§ Material provided:
- - - -
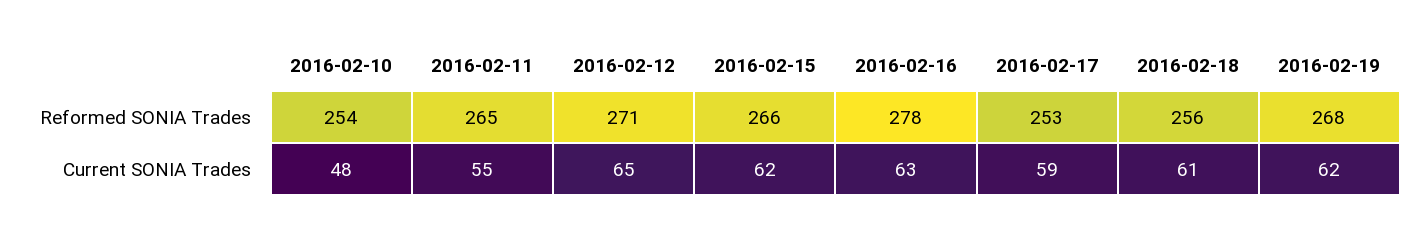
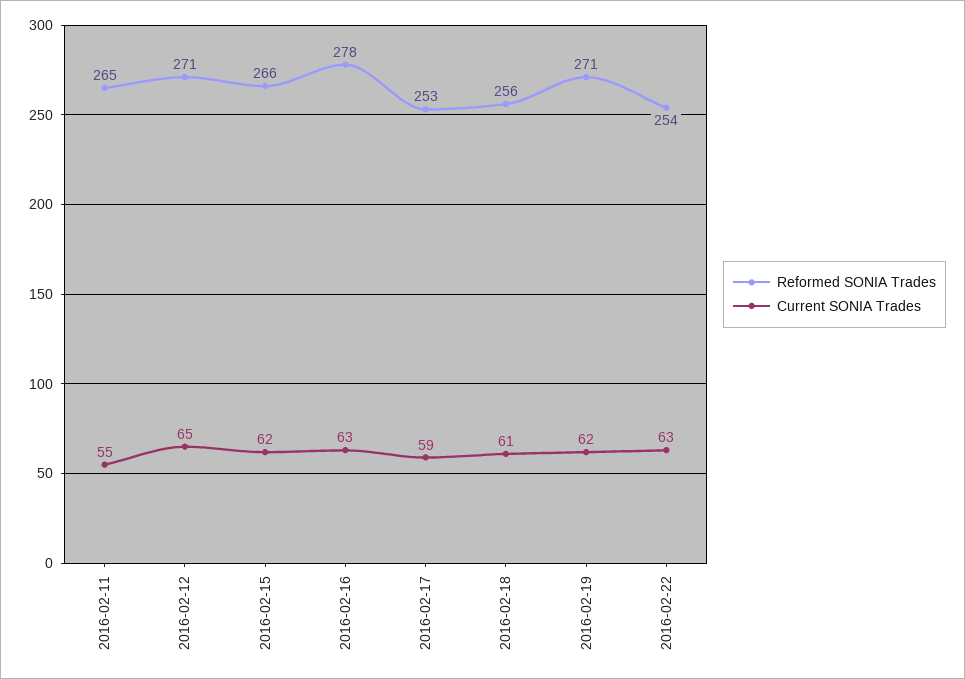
Reformed SONIA Trades, 2016-02-10: 254 -> none
Reformed SONIA Trades, 2016-02-19: 268 -> 271
Current SONIA Trades, 2016-02-10: 48 -> none
Reformed SONIA Trades, 2016-02-22: none -> 254
Current SONIA Trades, 2016-02-22: none -> 63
- - - -
§ What is required: Identify each line in the records above that contains the word "none", and copy it out in full.

§ Result of this task:
Reformed SONIA Trades, 2016-02-10: 254 -> none
Current SONIA Trades, 2016-02-10: 48 -> none
Reformed SONIA Trades, 2016-02-22: none -> 254
Current SONIA Trades, 2016-02-22: none -> 63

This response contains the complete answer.